INSTRUCTIONS TO FOLLOW:
Give the number of lines in the listing that hold the word "header". Write nothing but that number.

※

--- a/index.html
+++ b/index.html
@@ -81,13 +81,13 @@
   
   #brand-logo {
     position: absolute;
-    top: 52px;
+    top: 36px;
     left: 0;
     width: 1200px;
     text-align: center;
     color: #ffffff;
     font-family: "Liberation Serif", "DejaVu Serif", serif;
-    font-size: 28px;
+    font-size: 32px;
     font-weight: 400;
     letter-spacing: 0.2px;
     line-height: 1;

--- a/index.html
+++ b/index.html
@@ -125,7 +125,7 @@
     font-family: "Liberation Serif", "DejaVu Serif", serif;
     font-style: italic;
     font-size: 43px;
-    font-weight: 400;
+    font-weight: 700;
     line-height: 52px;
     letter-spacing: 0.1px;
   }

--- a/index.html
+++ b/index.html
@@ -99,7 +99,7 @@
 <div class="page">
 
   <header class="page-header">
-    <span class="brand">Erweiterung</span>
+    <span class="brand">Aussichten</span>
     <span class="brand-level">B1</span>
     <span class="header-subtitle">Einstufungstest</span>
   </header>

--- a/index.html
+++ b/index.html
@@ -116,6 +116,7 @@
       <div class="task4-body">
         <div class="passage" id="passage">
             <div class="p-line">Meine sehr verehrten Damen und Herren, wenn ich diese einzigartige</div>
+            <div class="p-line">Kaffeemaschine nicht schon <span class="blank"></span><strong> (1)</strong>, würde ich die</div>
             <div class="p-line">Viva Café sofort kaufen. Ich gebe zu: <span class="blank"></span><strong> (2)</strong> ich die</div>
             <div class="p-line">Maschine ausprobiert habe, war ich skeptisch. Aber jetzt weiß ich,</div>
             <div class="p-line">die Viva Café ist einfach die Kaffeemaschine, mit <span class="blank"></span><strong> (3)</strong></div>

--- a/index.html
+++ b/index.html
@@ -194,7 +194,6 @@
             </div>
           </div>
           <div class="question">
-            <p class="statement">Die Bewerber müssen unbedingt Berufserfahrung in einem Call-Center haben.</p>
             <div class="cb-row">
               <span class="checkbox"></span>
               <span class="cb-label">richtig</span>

※

WRITTEN RESPONSE:
3